The 2001 Patriot Act revised a provision of Foreign Intelligence Surveillance Act (FISA), 50 U.S.C. Sec 1804 to require a law enforcement agent to confirm “a significant purpose” rather than “the purpose” of conducting the investigation in obtaining foreign surveillance data.

Shnewer, Tatar, and the Duka brothers lived in New Jersey, though the Duka brothers were illegally in the United States. The defendants showed interest in violent jihad, especially attacks against the American military personnel. The FBI conducted a sixteen-month investigation of the defendants’ activities, from January 2006 to May 2007.

The procedural history

The respondent government charged the appellants in the District Court for plotting to attack American military bases in Pennsylvania, New Jersey, and Delaware, especially the Fort Dix base. The prosecution submitted a wide range of evidence including recordings of conversations among the appellants and their informants, testimony from state confidential informants and law enforcement agents who had conducted a sixteen-month investigation, videos of the training trips by the appellants in Poconos, propaganda videos, and videos showing the appellants purchase of automatic and semi-automatic weapons to be used in the attack.

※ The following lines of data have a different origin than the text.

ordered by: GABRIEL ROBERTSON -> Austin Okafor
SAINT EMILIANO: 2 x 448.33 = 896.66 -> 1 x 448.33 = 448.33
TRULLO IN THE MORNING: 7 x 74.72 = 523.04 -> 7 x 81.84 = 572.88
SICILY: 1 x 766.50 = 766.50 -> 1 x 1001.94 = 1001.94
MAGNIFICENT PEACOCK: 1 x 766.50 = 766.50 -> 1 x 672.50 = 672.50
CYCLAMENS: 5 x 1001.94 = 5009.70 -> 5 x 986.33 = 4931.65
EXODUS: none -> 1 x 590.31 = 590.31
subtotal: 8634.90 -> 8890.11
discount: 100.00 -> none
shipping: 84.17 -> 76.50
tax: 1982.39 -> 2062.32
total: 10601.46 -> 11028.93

The court ruled that the defendants were guilty of conspiracy to murder the American soldiers. The court also convicted four of the defendants of firearm offenses. The defendants filed a timely appeal against their convictions and sentences under 28 U.S.C. Sec 1291 and 18 U.S.C. Sec 3742 respectively. Issue is the evidence obtained by law enforcement officers under the revised FISA unlawful?

Holding

No. The information that the law enforcement agents acquired under the statute is lawful because the significant purpose requirement is reasonable. The court held that the 4th Amendment does not require a strict standard of “the primary purpose”. What matters most is whether the “significant purpose” standard is reasonable.

Reasoning

The court reasoned in line with other appeal courts that have considered the matter. The cases of Berger v. New York, 388 U.S. 41, 55 (1967), Camara v. Mun. Ct., 387 U.S. 523, 534 (1967), and United States v. Abu Jihaad, 630 F.3d 102, 122 (2d Cir. 2010) held that probable cause under the Fourth Amendment involves the “reasonableness test”.

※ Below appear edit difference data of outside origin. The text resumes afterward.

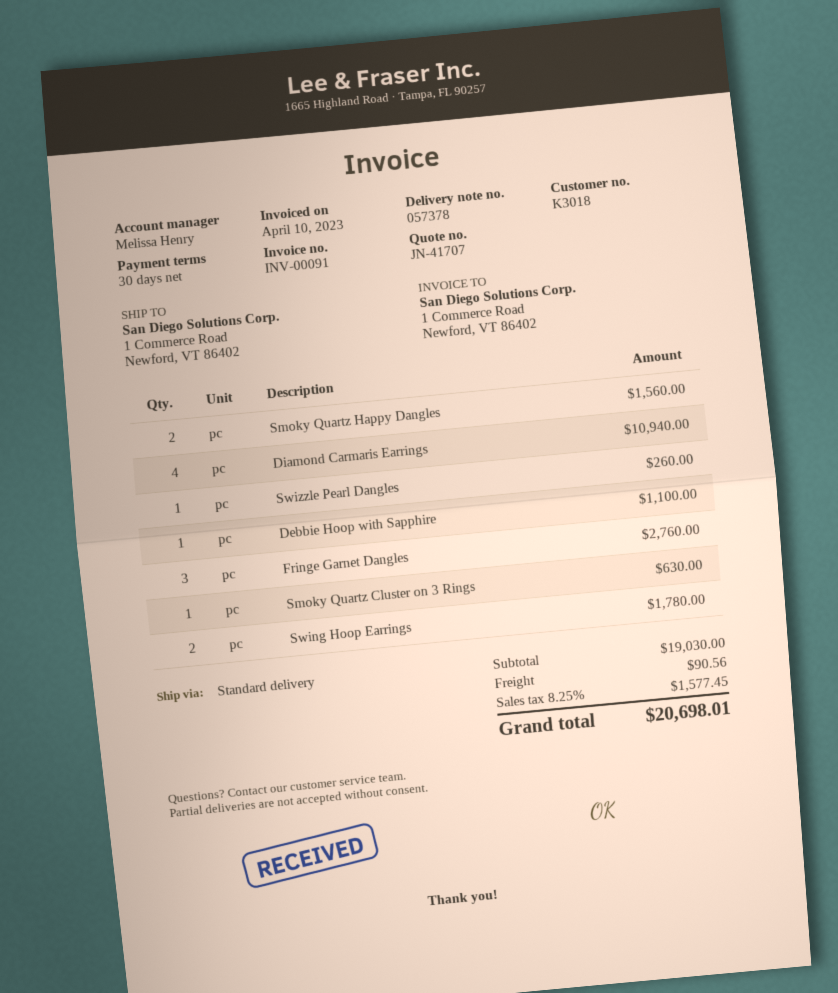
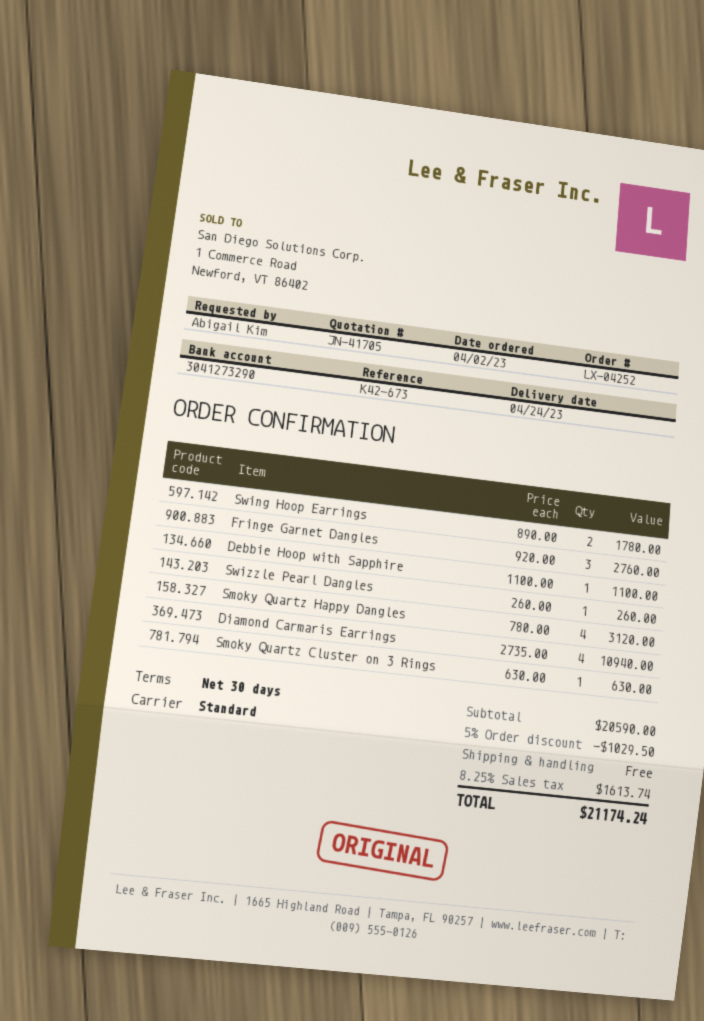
quote number: JN-41707 -> JN-41705
Smoky Quartz Happy Dangles: 2 for 1560.00 -> 4 for 3120.00
subtotal: 19030.00 -> 20590.00
discount: none -> 5% = 1029.50
shipping: 90.56 -> 0.00
tax: 8.25% = 1577.45 -> 8.25% = 1613.74
total: 20698.01 -> 21174.24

The court concluded that the 4th Amendment is flexible with regard to searches carried out for law enforcement purposes. Nat’l Treasury Emps. Union v. Von Raab, 489 U.S. 656, 674-75 (1989) held that searches done in good faith by law enforcement officers are reasonable. United States v. Truong Dinh Hung, 629 F.2d 908, 914 (4th Cir. 1980) and United States v. Butenko, 494 F.3d 593, 605 (3d Cir. 1974) held that there are circumstances where the executive branch may not require a warrant to conduct the investigation.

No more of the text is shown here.